Reluctantly Reuben lowered himself to the floor and assumed the position in which he had found Basil Maplewood. “Just like that, sir,” he said.

“With the left foot hanging over the edge of the bath?” Prescott inquired. “You’re quite sure of that?”

“Perfectly certain, sir. Mr. Basil’s left foot was actually in the water.”

Prescott put his hand into the water, which was still warm and perfectly clear, with no trace of soap in it. He looked carefully round the room without, however, touching any of the objects it contained. While he was so engaged, Mr. Geoffrey Maplewood appeared. He had a razor and a towel in his hand and was evidently about to shave at the basin in the bathroom.

But Prescott barred the way. “I shouldn’t go in there, if I were you, Mr. Maplewood,” he said quietly. “In fact, I think it would be safer if everybody left the house until it has been properly examined. There’s something here that isn’t quite right, I’m afraid.”

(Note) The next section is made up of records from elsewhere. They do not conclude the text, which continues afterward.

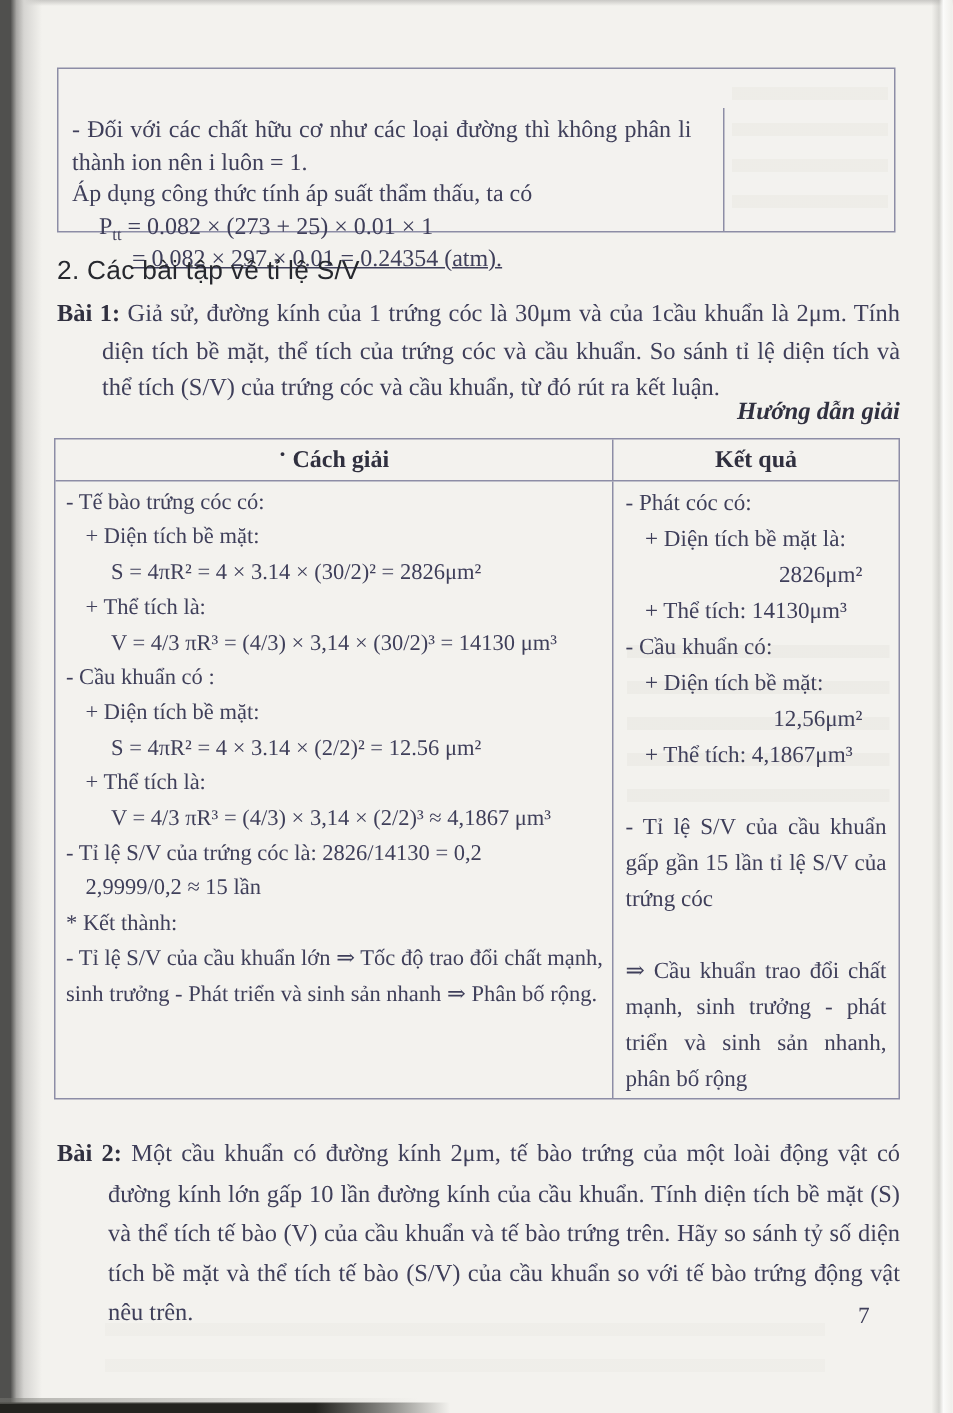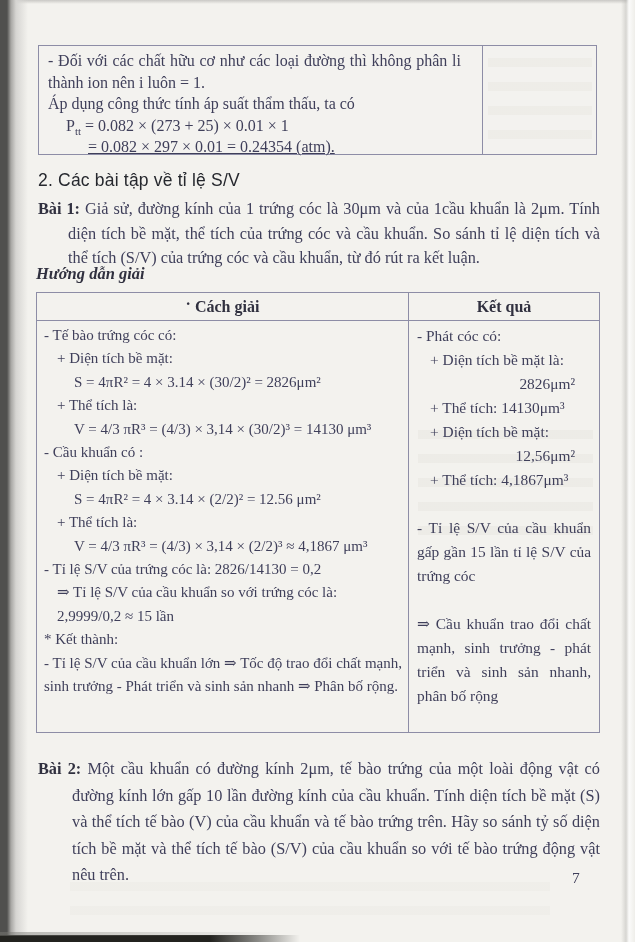--- a/index.html
+++ b/index.html
@@ -28,41 +28,41 @@
 
   
   p{margin:0;}
   .just{text-align:justify;}
   b,.bold{font-weight:bold;color:var(--ink-strong,#30303f);}
 
   
   .topbox{position:absolute;left:38px;top:45px;width:559px;height:110px;z-index:2;
     border:1px solid var(--border,#8d8da6);display:flex;box-sizing:border-box;background:rgba(255,255,255,.06);}
   .topbox-main{width:444px;border-right:1px solid var(--border,#8d8da6);box-sizing:border-box;
-    padding:4px 21px 0 9px;font-size:16px;line-height:21.5px;}
+    padding:4px 21px 0 9px;font-size:16px;line-height:21.5px;margin-top:26px;}
   .topbox-side{flex:1;}
   .f1{padding-left:18px;}
   .f2{padding-left:40px;text-decoration:underline;}
   sub.sub{font-size:11px;line-height:0;}
 
   
   .section-heading{position:absolute;left:38px;top:170px;z-index:2;
     font-family:"Liberation Sans","DejaVu Sans",sans-serif;font-weight:normal;font-size:17.5px;
     color:var(--heading,#26282e);letter-spacing:.2px;}
 
   
   .exercise{position:absolute;z-index:2;width:562px;font-size:16.3px;}
   .exercise p{padding-left:30px;text-indent:-30px;text-align:justify;}
   #ex1{left:38px;top:197px;}
   #ex1 p{line-height:24.6px;}
   #ex2{left:38px;top:756px;}
   #ex2 p{padding-left:34px;text-indent:-34px;line-height:26.5px;}
 
   .solution-title{position:absolute;left:36px;top:264px;width:564px;z-index:2;
-    text-align:left;font-weight:bold;font-style:italic;font-size:16.5px;color:var(--ink-strong,#30303f);}
+    text-align:right;font-weight:bold;font-style:italic;font-size:16.5px;color:var(--ink-strong,#30303f);}
 
   
   .soltable{position:absolute;left:36px;top:292px;width:564px;height:441px;z-index:2;
     border:1px solid var(--border,#8d8da6);box-sizing:border-box;display:flex;flex-direction:column;}
   .soltable .hrow{display:flex;border-bottom:1px solid var(--border,#8d8da6);height:27px;flex:none;}
   .soltable .brow{display:flex;flex:1;min-height:0;}
   .colL{width:372px;border-right:1px solid var(--border,#8d8da6);box-sizing:border-box;}
   .colR{flex:1;min-width:0;}
   .hrow .colL,.hrow .colR{display:flex;align-items:center;justify-content:center;
     font-weight:bold;font-size:16px;color:var(--ink-strong,#30303f);}
@@ -126,31 +126,31 @@
         <p class="tl in1">+ Diện tích bề mặt:</p>
         <p class="tl in2">S = 4πR² = 4 × 3.14 × (30/2)² = 2826μm²</p>
         <p class="tl in1">+ Thể tích là:</p>
         <p class="tl in2">V = 4/3 πR³ = (4/3) × 3,14 × (30/2)³ = 14130 μm³</p>
         <p class="tl">- Cầu khuẩn có :</p>
         <p class="tl in1">+ Diện tích bề mặt:</p>
         <p class="tl in2">S = 4πR² = 4 × 3.14 × (2/2)² = 12.56 μm²</p>
         <p class="tl in1">+ Thể tích là:</p>
         <p class="tl in2">V = 4/3 πR³ = (4/3) × 3,14 × (2/2)³ ≈ 4,1867 μm³</p>
         <p class="tl">- Tỉ lệ S/V của trứng cóc là: 2826/14130 = 0,2</p>
-        <p class="tl in1">⇒ Tỉ lệ S/V của cầu khuẩn so với trứng cóc là:</p>
         <p class="tl in1">2,9999/0,2 ≈ 15 lần</p>
         <p class="tl">* Kết thành:</p>
         <p class="tl wrap just">- Tỉ lệ S/V của cầu khuẩn lớn ⇒ Tốc độ trao đổi chất mạnh, sinh trưởng - Phát triển và sinh sản nhanh ⇒ Phân bố rộng.</p>
       </div>
     <div class="colR">
 
     <p class="tl">- Phát cóc có:</p>
         <p class="tl in1">+ Diện tích bề mặt là:</p>
         <p class="tl right">2826μm²</p>
         <p class="tl in1">+ Thể tích: 14130μm³</p>
+        <p class="tl">- Cầu khuẩn có:</p>
         <p class="tl in1">+ Diện tích bề mặt:</p>
         <p class="tl right">12,56μm²</p>
         <p class="tl in1">+ Thể tích: 4,1867μm³</p>
         <p class="tl just gap">- Tỉ lệ S/V của cầu khuẩn gấp gần 15 lần tỉ lệ S/V của trứng cóc</p>
         <p class="tl just gap">⇒ Cầu khuẩn trao đổi chất mạnh, sinh trưởng - phát triển và sinh sản nhanh, phân bố rộng</p>
       </div>
   </div>
 </div>
 
 <div class="exercise" id="ex2">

“Dear me, how very disturbing,” Mr. Maplewood exclaimed. “But Basil, my nephew? You’ve managed to bring him round all right, I hope?”

The doctor looked Mr. Maplewood straight in the face. “Your nephew is dead, Mr. Maplewood,” he said abruptly.

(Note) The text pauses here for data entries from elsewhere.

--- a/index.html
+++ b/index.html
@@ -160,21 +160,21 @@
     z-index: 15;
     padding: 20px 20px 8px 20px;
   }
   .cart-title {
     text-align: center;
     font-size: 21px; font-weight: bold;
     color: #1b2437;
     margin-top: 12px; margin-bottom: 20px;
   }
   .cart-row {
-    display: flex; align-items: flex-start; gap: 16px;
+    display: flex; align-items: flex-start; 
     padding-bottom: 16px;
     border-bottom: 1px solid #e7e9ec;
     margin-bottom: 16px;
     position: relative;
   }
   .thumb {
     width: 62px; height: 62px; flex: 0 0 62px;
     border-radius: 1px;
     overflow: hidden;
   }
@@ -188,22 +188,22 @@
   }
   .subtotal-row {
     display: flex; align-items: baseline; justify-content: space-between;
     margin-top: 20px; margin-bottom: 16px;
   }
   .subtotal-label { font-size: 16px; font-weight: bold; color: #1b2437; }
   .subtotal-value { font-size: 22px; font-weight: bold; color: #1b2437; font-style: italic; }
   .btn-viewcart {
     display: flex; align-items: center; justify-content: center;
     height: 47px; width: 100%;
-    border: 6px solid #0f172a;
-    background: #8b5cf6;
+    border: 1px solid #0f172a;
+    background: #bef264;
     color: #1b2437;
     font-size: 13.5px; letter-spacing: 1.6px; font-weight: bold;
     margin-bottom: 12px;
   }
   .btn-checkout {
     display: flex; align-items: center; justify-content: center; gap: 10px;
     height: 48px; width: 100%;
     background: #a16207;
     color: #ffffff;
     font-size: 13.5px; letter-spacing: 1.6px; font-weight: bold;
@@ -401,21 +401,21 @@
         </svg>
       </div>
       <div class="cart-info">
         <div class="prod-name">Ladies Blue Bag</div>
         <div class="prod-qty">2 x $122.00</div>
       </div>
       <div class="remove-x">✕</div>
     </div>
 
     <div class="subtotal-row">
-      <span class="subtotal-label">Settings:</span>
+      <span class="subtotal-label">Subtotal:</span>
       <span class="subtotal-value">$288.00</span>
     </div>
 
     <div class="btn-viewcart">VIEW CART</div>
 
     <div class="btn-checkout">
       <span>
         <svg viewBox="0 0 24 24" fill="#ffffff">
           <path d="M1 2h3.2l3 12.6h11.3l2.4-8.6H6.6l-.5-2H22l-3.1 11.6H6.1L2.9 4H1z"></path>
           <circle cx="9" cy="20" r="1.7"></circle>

The razor clattered from Mr. Maplewood’s hand onto the floor. “Dead!” he repeated uncomprehendingly. “Dead?” His eyes blinked rapidly behind his glasses under Prescott’s steady gaze. “I can’t believe it. Why, I heard him whistling as he went into the bathroom. What did he die of?”

“That is a matter for a coroner’s jury to decide,” the doctor replied quietly. “You understand, of course, Mr. Maplewood, that it is my duty to communicate with him. And, meanwhile, I should like to repeat my suggestion that everybody should leave the house immediately.”

Mr. Maplewood recoiled nervously from the bathroom door. “Is there any danger?” he asked.

“It would appear that there is very considerable danger,” Prescott replied dryly.